— Скоро, — сказала Анжелика и перевернула отбивную лопаткой. — Пюре готово. Как только потушатся бобы, так и начнем.
— У нас есть орехи? — спросила Саша. — Может, кешью. Или миндаль?
Ее мать развернулась, держа в руке лопатку словно для того, чтобы убедиться, что она правильно расслышала ее.
— Орехи? Ты хочешь орехи с отбивной?
— Вообще-то, вместо отбивной.
Анжелика добавила газ на плите.
— Что не так? Тебе плохо? Что-то не то съела?
— Я в порядке, — настояла Саша и сосредоточилась на игре с кудряшками Кати. — Просто захотелось орехов.
Анжелика заметила, как неловко вела себя дочь, и поняла, что в этом есть нечто большее.
— Саша, — спокойно сказала она. — Твой отец еще не вернулся с работы. Ты можешь поговорить со мной. Если тебя что-то тревожит, я рядом.
— Знаю. — Саша предложила Кате пожевать ее палец. В то же время на плите закипела кастрюля с бобами. Вода начала брызгать в разные стороны, что на мгновенье отвлекло Анжелику.

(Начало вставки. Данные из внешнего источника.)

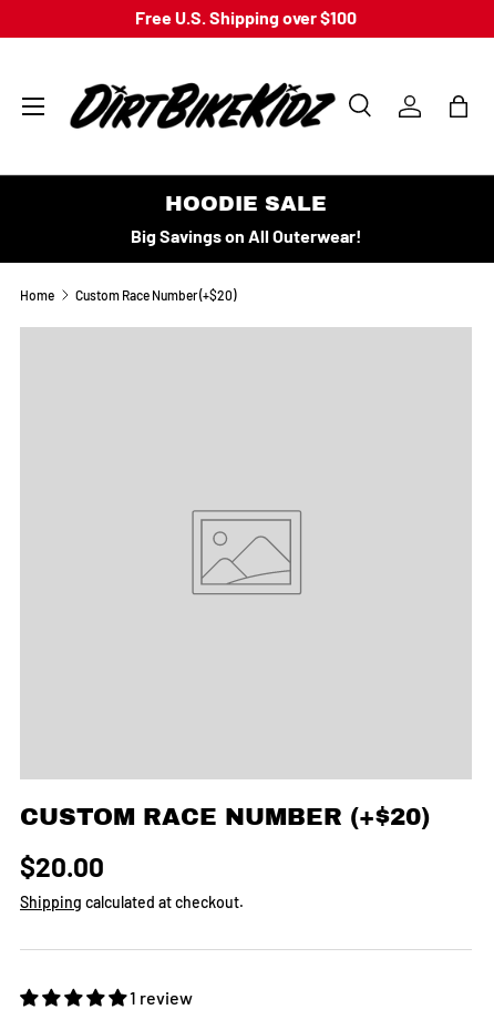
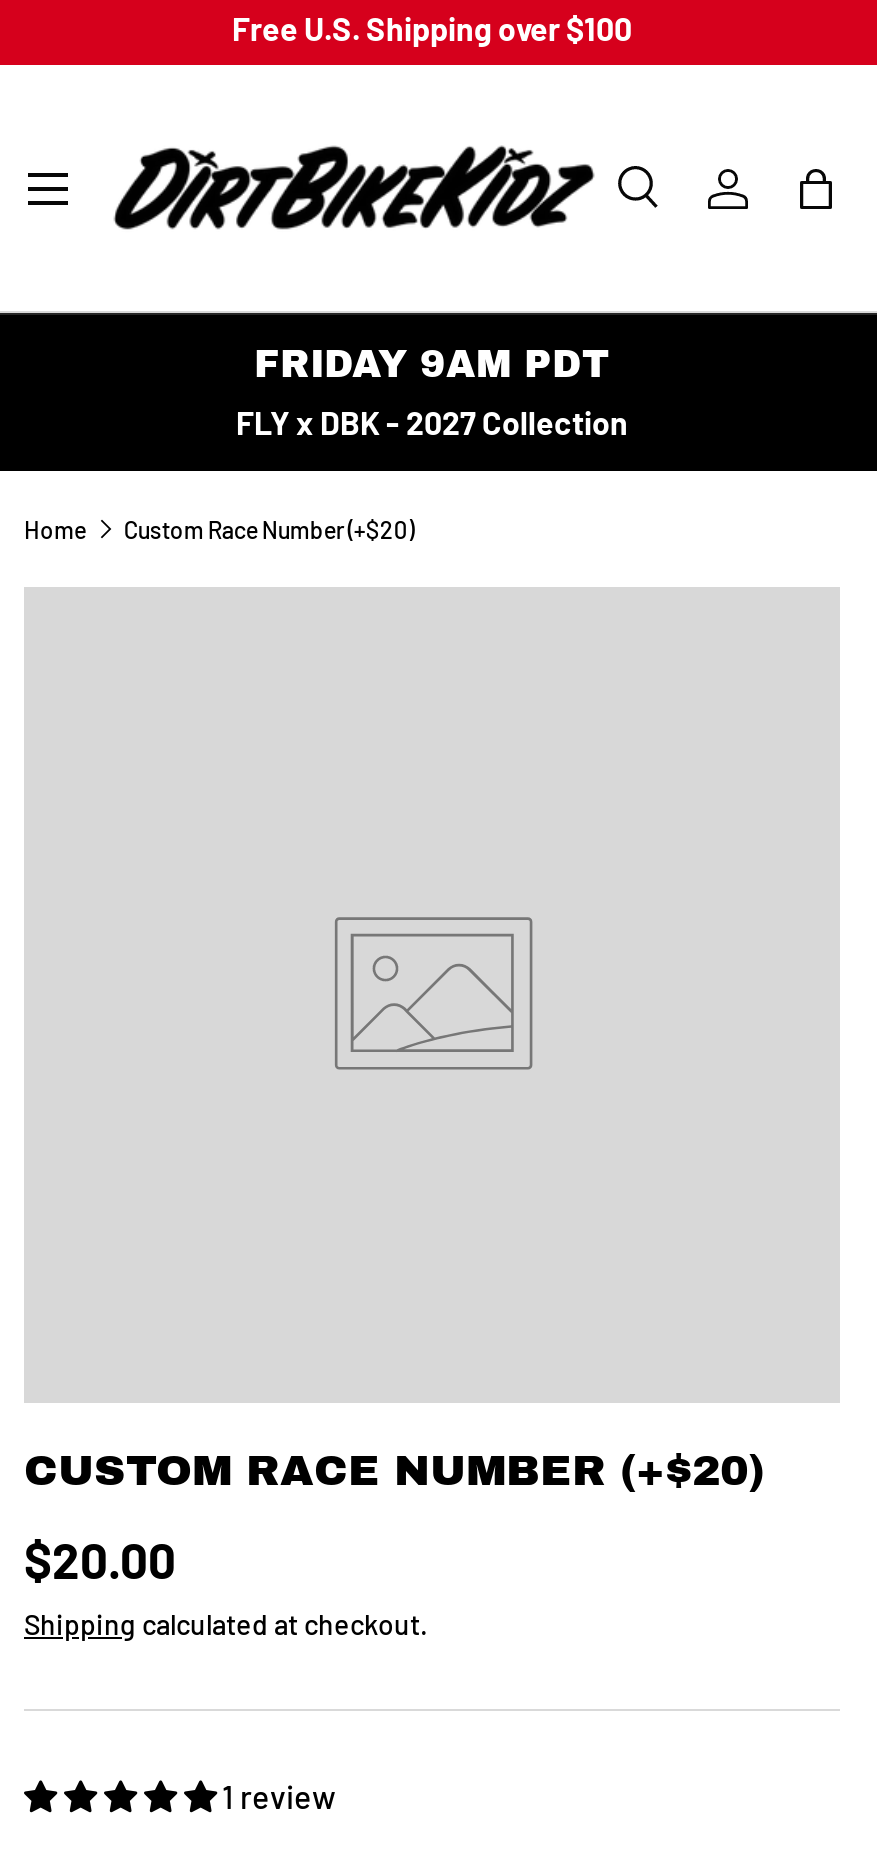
[130,192,362,246] HOODIE SALE | Big Savings on All Outerwear! -> [236,344,628,441] FRIDAY 9AM PDT | FLY x DBK - 2027 Collection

— Это только на некоторое время, — начала она. — Мам, не злись, но я на некоторое время прекращаю есть мясо. Из-за Джека. Он попросил меня. Мы заключили сделку.

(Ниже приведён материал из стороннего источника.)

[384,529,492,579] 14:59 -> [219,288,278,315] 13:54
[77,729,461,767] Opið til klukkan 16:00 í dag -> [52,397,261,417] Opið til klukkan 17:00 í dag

Казалось, Саша целую вечность пыталась выдержать взгляд матери. Эта пытка закончилась лишь тогда, когда Катя чересчур сильно укусила ее за палец.
— Осторожно, — сказала Анжелика младшей дочери, но ее глаза все еще были прикованы к Саше. — Знаешь, а твой отец думает, что она готова. Уже прорезался последний зуб. Мы думаем, что скоро настанет время приветственного ужина.
Саша прекрасно знала, что она имеет в виду. Внезапно она почувствовала себя предательницей семьи.
— Это не навсегда. К тому времени, как для Кати настанет День Икс, все будет как прежде.
— И сколько ты планируешь так жить? — задала вопрос Анжелика, отворачиваясь к сковороде.
— Четыре недели.
— Четыре
— Ну не всю жизнь же.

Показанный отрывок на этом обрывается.